Nous publions une série d’articles (lien pour pour voir tous les articles) que nous partagerons pendant plusieurs jours. Il s’agit d’une initiative colombienne pour la paix, que nous nous proposons de faire connaître et de diffuser.

Par Rodrigo Uprimny*

Michel Forst, alors rapporteur des Nations unies sur la question, a déclaré en février de cette année que la Colombie est l’un des pays les plus dangereux au monde pour la défense des droits humains. Et il a raison : entre 2017 et 2019, 339 leaders sociaux ont été assassinés, selon les chiffres officiels confirmés de l’ONU. Jusqu’au 19 avril 2020, selon le bureau du Médiateur, 56 autres personnes ont été assassinées. Et les morts continuent.

Ces chiffres sont douloureux, mais ils ne montrent pas la tragédie qui se cache derrière chaque cas. Un groupe de chroniqueurs a donc voulu présenter la vie de certaines de ces personnes, en profitant du précieux travail de documentation réalisé par des organisations telles que Somos Defensores ou la section Colombia2020 [du quotidien El Espectador].

Maritza Isabel Quiroz Leiva avait 60 ans lorsqu’elle a été assassinée, le 5 janvier 2019, dans sa maison du village de San Isidro, Santa Marta. Elle avait déjà subi la violence. Elle était originaire de Valledupar, mais a dû déménager, avec sa famille, à Ciénaga, où ils ont réussi à reconstruire leur vie et à prospérer. Mais son mari a été tué. Elle a dû déménager à nouveau et s’est retrouvée, avec ses enfants, à Santa Marta, dans des conditions très difficiles. Mais avec le courage qui la caractérise, Maritza Quiroz continue à se battre non seulement pour sa famille, mais aussi pour le bien-être de la communauté. Elle a réussi à faire de ses cinq enfants des professionnels. Et elle a alterné son travail sur le terrain avec son leadership communautaire, en particulier pour la défense des droits de la communauté d’origine africaine et des femmes déplacées. Au moment de son assassinat, elle était membre suppléant du Conseil des victimes de Santa Marta et une ardente défenseur de l’accord de paix. Elle avait reçu des menaces en 2018 et la Cour constitutionnelle avait demandé des mesures de protection pour sa vie, mais elle a été assassinée.

Gloria Isabel Ocampo avait 37 ans lorsqu’elle a été assassinée dans le village de La Estrella, à Puerto Guzmán, dans le Putumayo, le 7 janvier 2020. Elle était à l’époque secrétaire du Conseil d’action communautaire et accompagnait les processus de substitution volontaire des cultures illicites. Elle a également participé à la formulation des Plans de développement territorial (PDET), un programme issu de l’accord de paix visant à améliorer la situation des 170 municipalités qui ont le plus souffert de la violence, de la pauvreté et de l’exclusion. Elle avait reçu des menaces à cause de son leadership, mais restait engagée en faveur de la paix et du développement alternatif. Elle a été tuée à son domicile, en même temps qu’Eladio Moreno. Son mari et sa fille de 12 ans sont maintenant victimes de déplacement, car ils ont dû quitter la région.

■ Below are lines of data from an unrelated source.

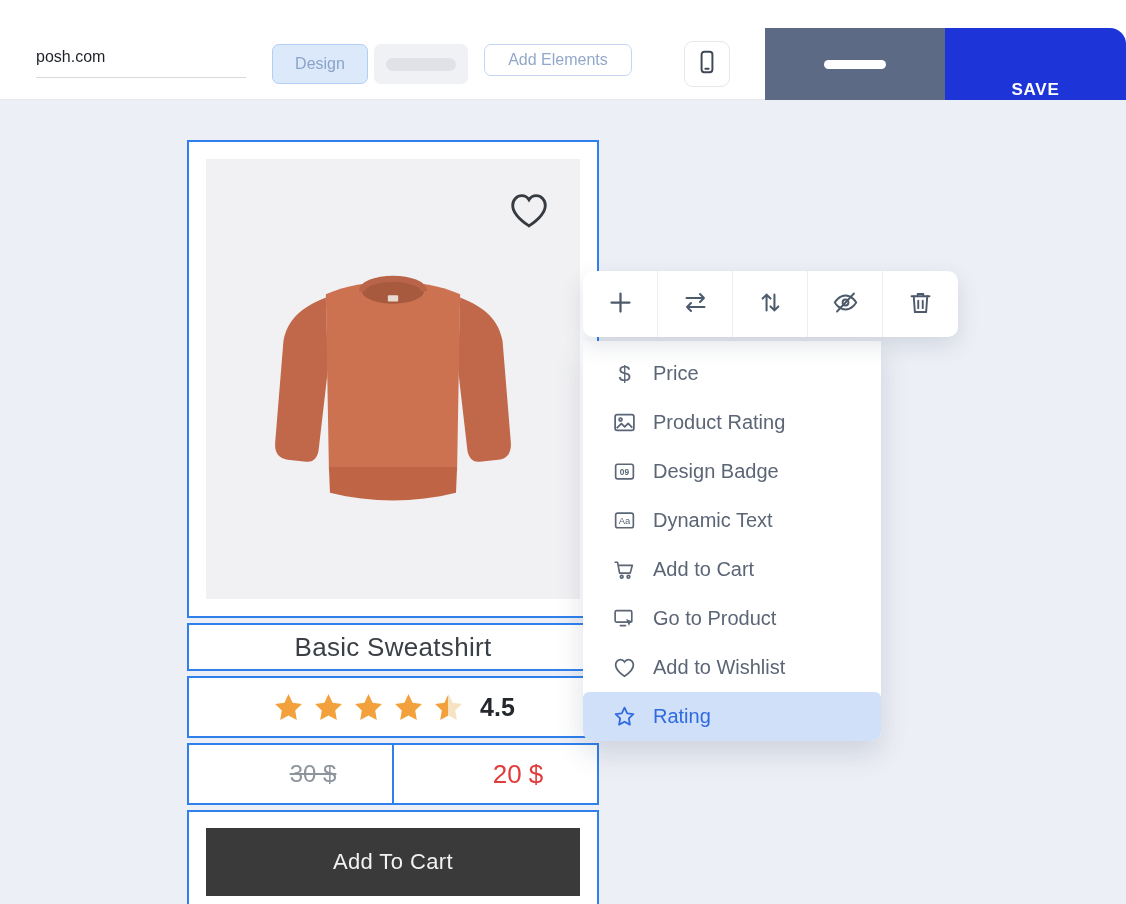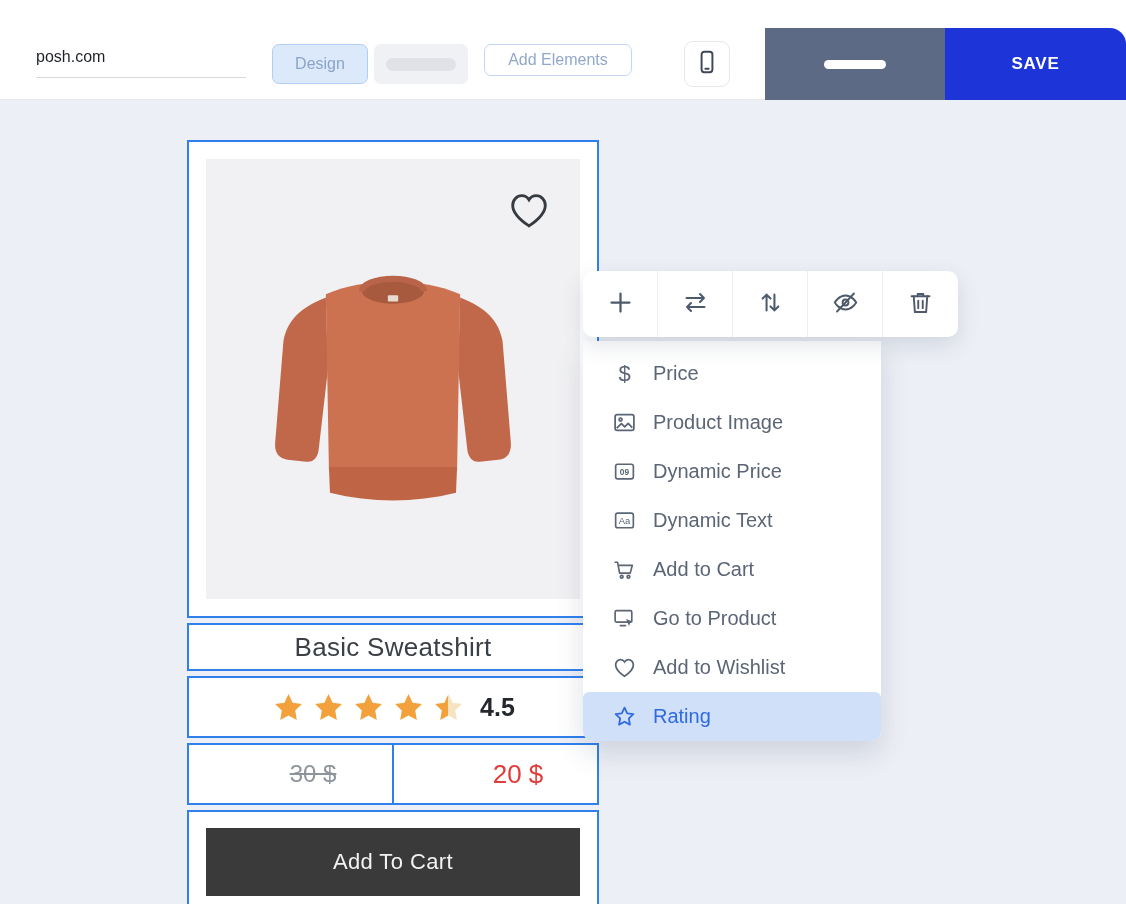"SAVE" .save-btn { align-items: center -> flex-end }
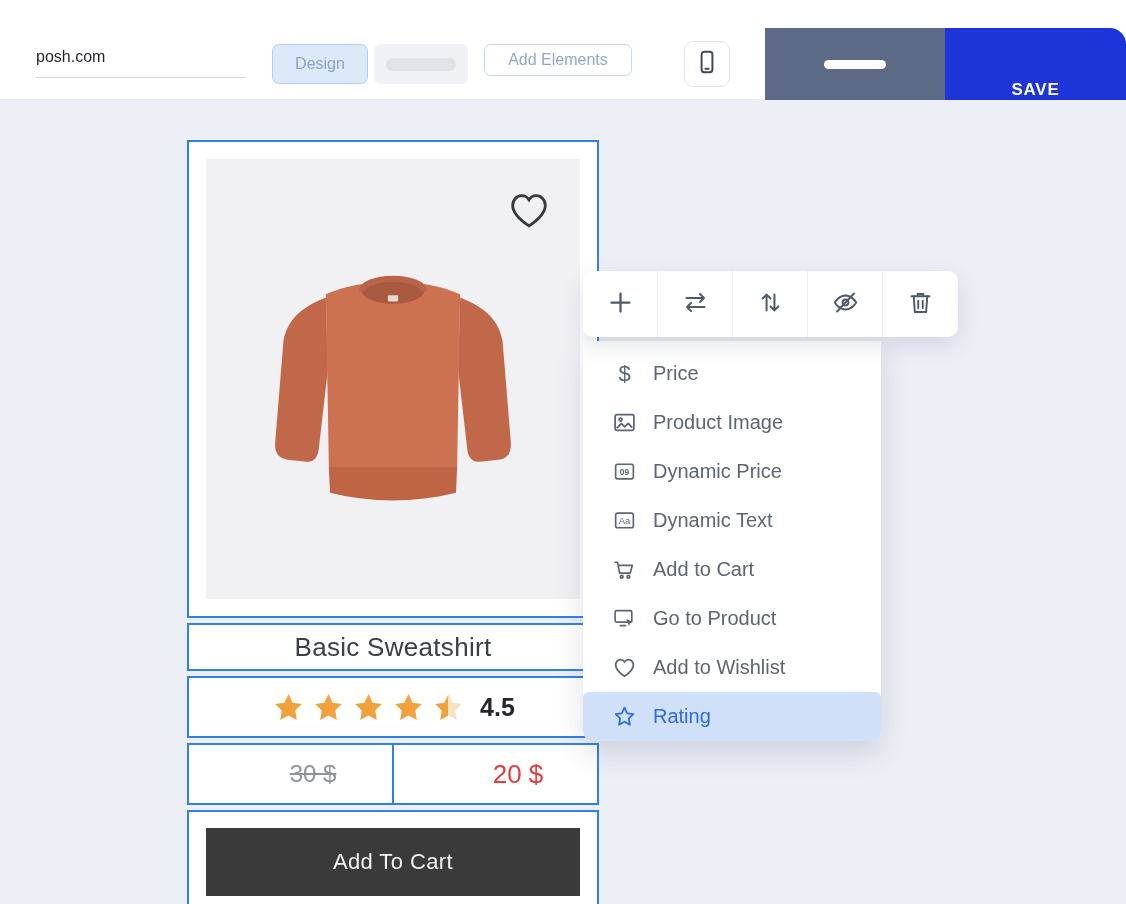"Product Image" span { text: Image -> Rating }
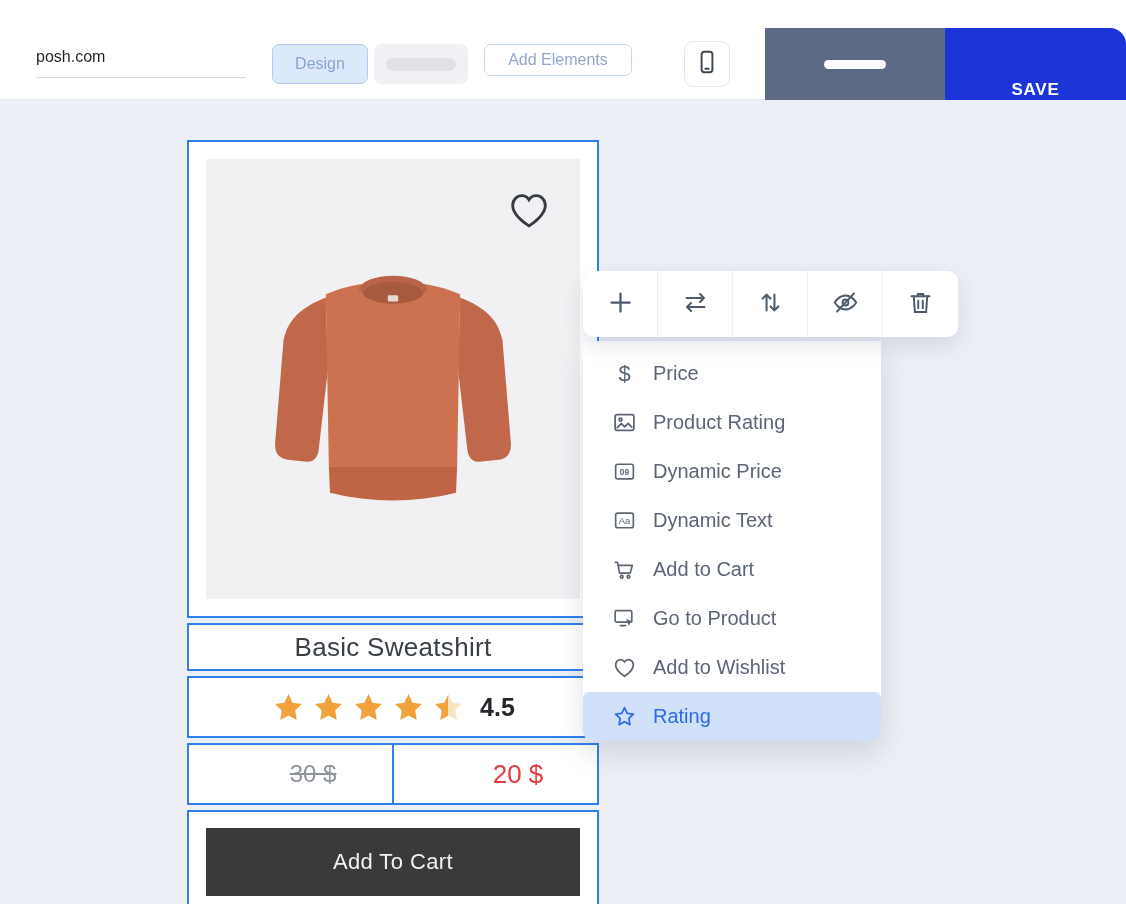"Dynamic Price" span { text: Dynamic Price -> Design Badge }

Luis Eduardo Dagua Conda a été retrouvé mort et avec des traces de torture le 16 juillet 2018 à Caloto, dans le Cauca. Il était un leader paysan reconnu dans la région et l’un des fondateurs du village d’El Carmelo. Il a également été membre de son comité d’action communautaire et de l’Association des travailleurs pour la constitution de zones de réserve paysannes de Caloto (Astrazonacal), qui fait partie du Fensuagro. Il a également été membre du Processus d’unité populaire du sud-ouest de la Colombie (Pupsoc) et de la Marche patriotique, Cauca. Il était un grand défenseur des droits des personnes âgées. Il est également le père d’Eduardo Dagua, un ancien combattant des FARC qui a été réintégré à la vie civile.

Ces trois « histoires de vie » de ces dirigeants sont, pour jouer avec les mots, des « histoires dues » pour nous permettre de surmonter l’indolence face à ce massacre, qui est terrible non seulement à cause du drame humain derrière chaque crime mais aussi à cause de ses graves effets sur notre démocratie précaire. Chaque meurtre d’un dirigeant social est un appauvrissement de la démocratie, car sans dirigeants sociaux qui peuvent exercer sans crainte leur droit de défendre les droits, il ne peut y avoir de démocratie vivante.

 

* Chercheur au Centre d’études du droit, de la justice et de la société. Professeur à l’Université nationale de Colombie. Chroniqueur pour El Espectador et La Silla Vacía. Membre du Comité des droits économiques, sociaux et culturels des Nations unies DESC ONU.